"Oh, now, Hiram, we've got the post-office."

"Yes—much thanks to the rest of 'em! It was me worked and kicked and badgered till I got them a tri-weekly mail, and much use they make of it!"

The squire gazed at the post-office as he spoke. It consisted of an ash "seketary" in one corner of the sitting-room, and was much more than commodious enough for the few letters and newspapers that came to Hardyville three times a week, brought from the county town, eight miles away, by a carrier with a gig. The squire was delivering his opinions as usual while waiting for the carrier to appear.

"I don't rec'lect much public improvements ever bein' in Hardyville," said Mrs. Hardy, drily.

"There would 'a' been," said her husband, testily. "There would 'a' been if the Americans had kept on. To think of them beginning to sell out and move furder west—just as they were gettin' their land into shape for havin' some time to themselves to improve things! Thank goodness, they did put up the church and schoolhouse—I guess we'd never have had neither if it wasn't for the American spirit here when this settlement begun."

"Sho, Hiram? You can't say but what the German folks keeps the church and schoolhouse going."

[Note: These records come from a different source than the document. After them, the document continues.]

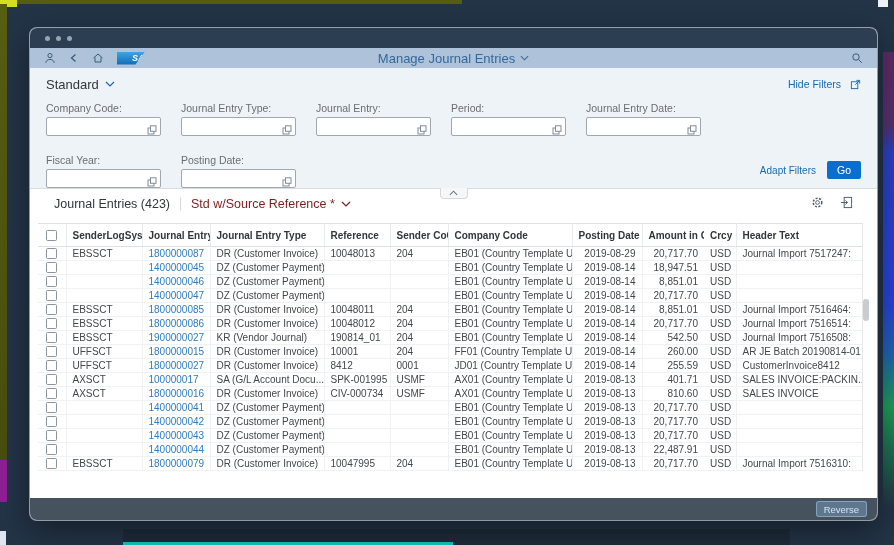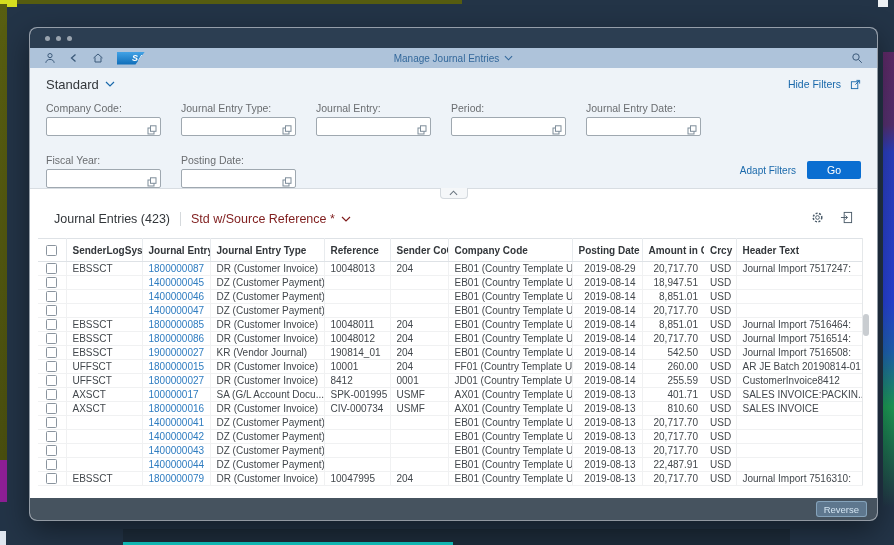"Manage Journal Entries" .shell-title { font-size: 10px -> 13px }
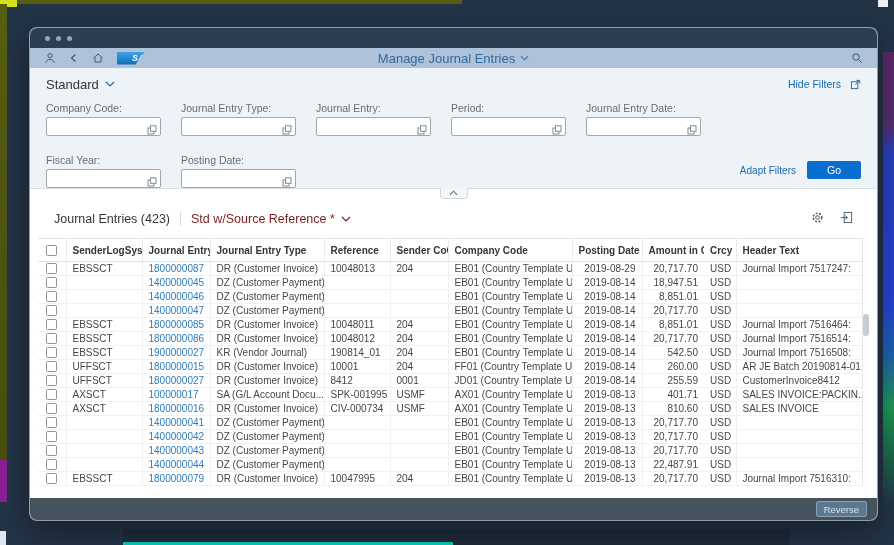"Go" .go-btn { padding: 0 20px -> 0 10px }
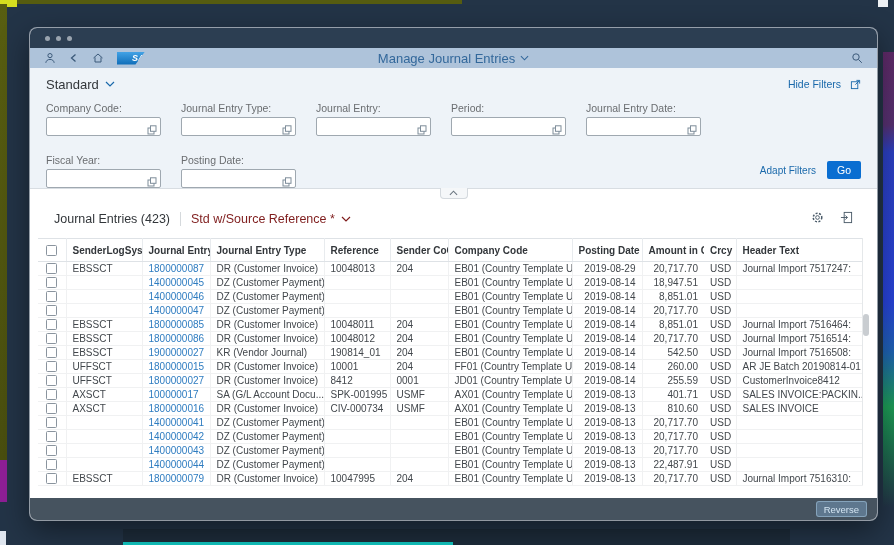"Journal Entries (423)" .table-toolbar { margin-top: 16px -> 1px }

"Going—yes, going to rack and ruin all the same! Schoolhouse leakin' like sixty—and catch 'em taxin' themselves for a new roof! I wonder Miss Atworth can stay in the place—her and the children mirin' shoe-mouth deep in mud to get to school in the winter! Nary a rod of corduroy will they lay to give their own young ones a decent walk. But they keep their cattle comfortable enough—that means money in their pockets. All they care about is having their corn and stock turn out well. They don't care if the hull township, and the hull Union, too, for that matter, was to go to the dogs. Hello! here comes Jack with the mail-bag!"

A little while later Squire Hardy was in the act of distributing the bag's small contents, when two farmers walked in without even stopping to stamp the mud off their cowhide boots. Mrs. Hardy kept on placidly knitting beyond the fireplace; she was used to such invasions of the sitting-room, from which she had removed the carpet soon after the post-office was granted to the sleepy settlement.

"Draw up to the fire, Mr. Gates," she said, hospitably. "Take that rocker, Mr. Schmidt."